Table of Contents
ISRN Biomedical Engineering
Volume 2013 (2013), Article ID 832527, 6 pages
http://dx.doi.org/10.1155/2013/832527
Research Article

Lossless Medical Image Compression by Integer Wavelet and Predictive Coding

Electronics Engineering Department, SAE Kondhwa, Pune, India

Received 30 March 2013; Accepted 8 May 2013

Academic Editors: F. Boccafoschi and A. El-Baz

Copyright © 2013 T. G. Shirsat and V. K. Bairagi. This is an open access article distributed under the Creative Commons Attribution License, which permits unrestricted use, distribution, and reproduction in any medium, provided the original work is properly cited.

Abstract

The future of healthcare delivery systems and telemedical applications will undergo a radical change due to the developments in wearable technologies, medical sensors, mobile computing, and communication techniques. When dealing with applications of collecting, sorting and transferring medical data from distant locations for performing remote medical collaborations and diagnosis we required to considered many parameters for telemedical application. E-health was born with the integration of networks and telecommunications. In recent years, healthcare systems rely on images acquired in two-dimensional domains in the case of still images or three-dimensional domains for volumetric video sequences and images. Images are acquired by many modalities including X-ray, magnetic resonance imaging, ultrasound, positron emission tomography, and computed axial tomography (Sapkal and Bairagi, 2011). Medical information is either in multidimensional or multiresolution form, which creates enormous amount of data.
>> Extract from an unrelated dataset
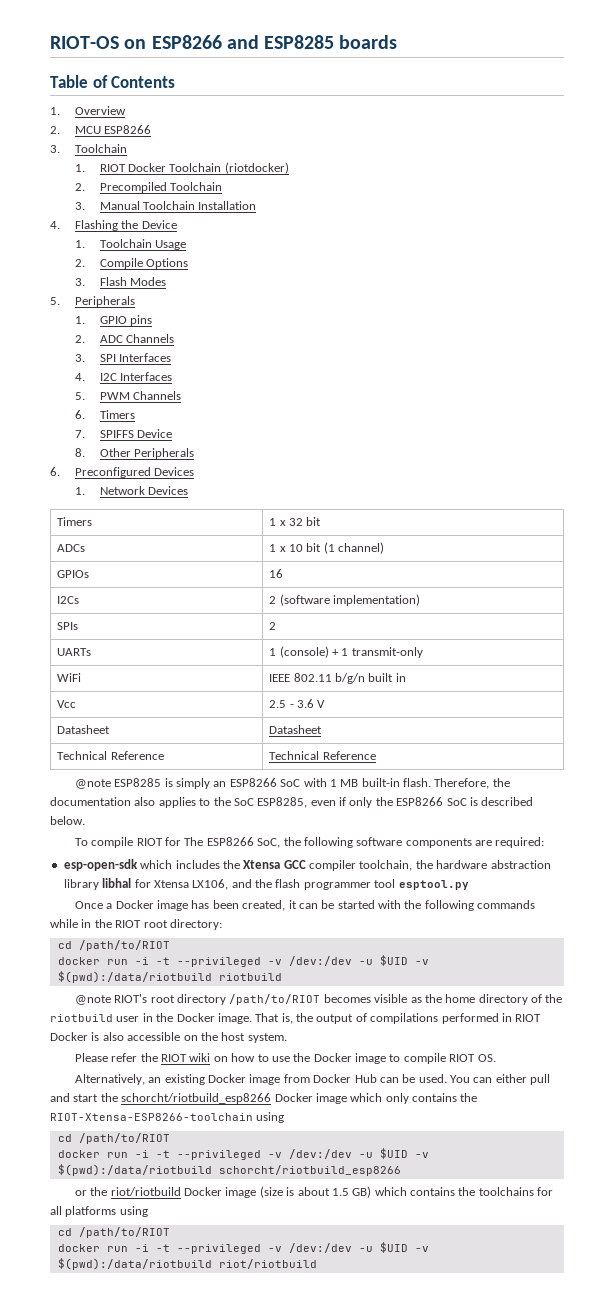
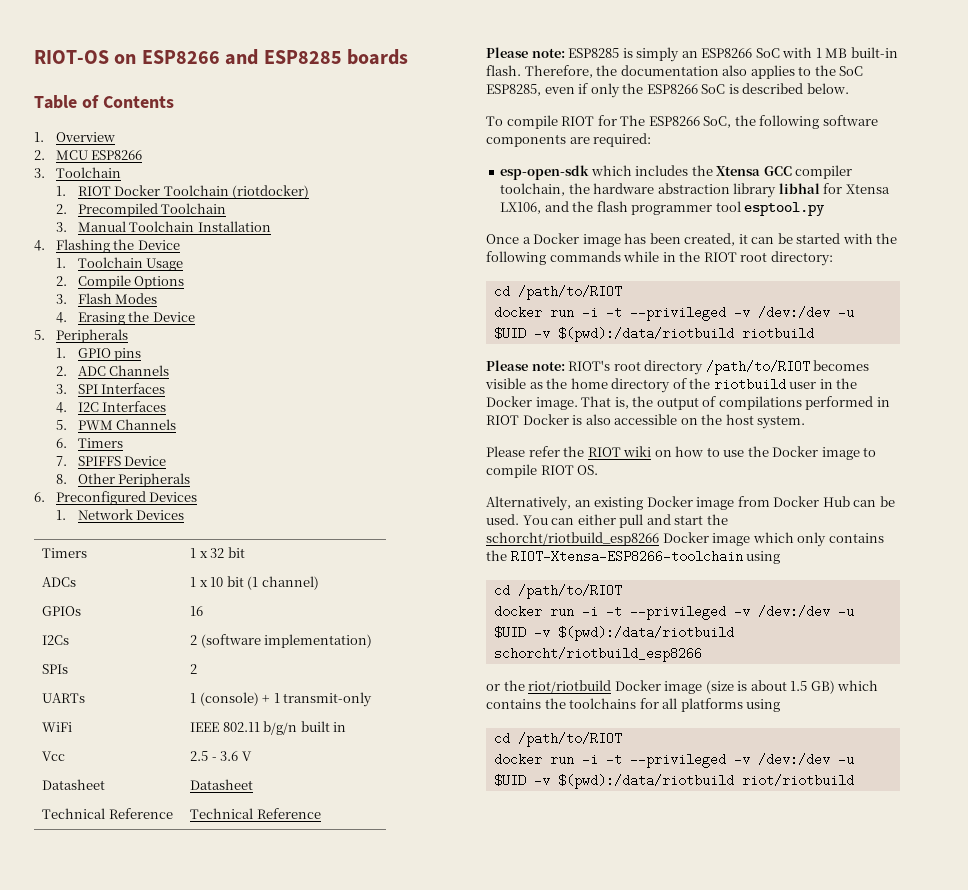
(166, 281) none -> [55,311,195,325] // 4. Erasing the Device
[74,779,111,789] @note -> [486,47,565,58] Please note:
[74,995,111,1005] @note -> [486,360,565,371] Please note:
Retrieval, efficient storage, management, and transmission of these voluminous data are highly complex. One of the solutions to reduce this complex problem is to compress the medical data without any loss (i.e., lossless). Since the diagnostics capabilities are not compromised, this technique combines integer transforms and predictive coding to enhance the performance of lossless compression. The proposed techniques can be evaluated for performance using compression quality measures.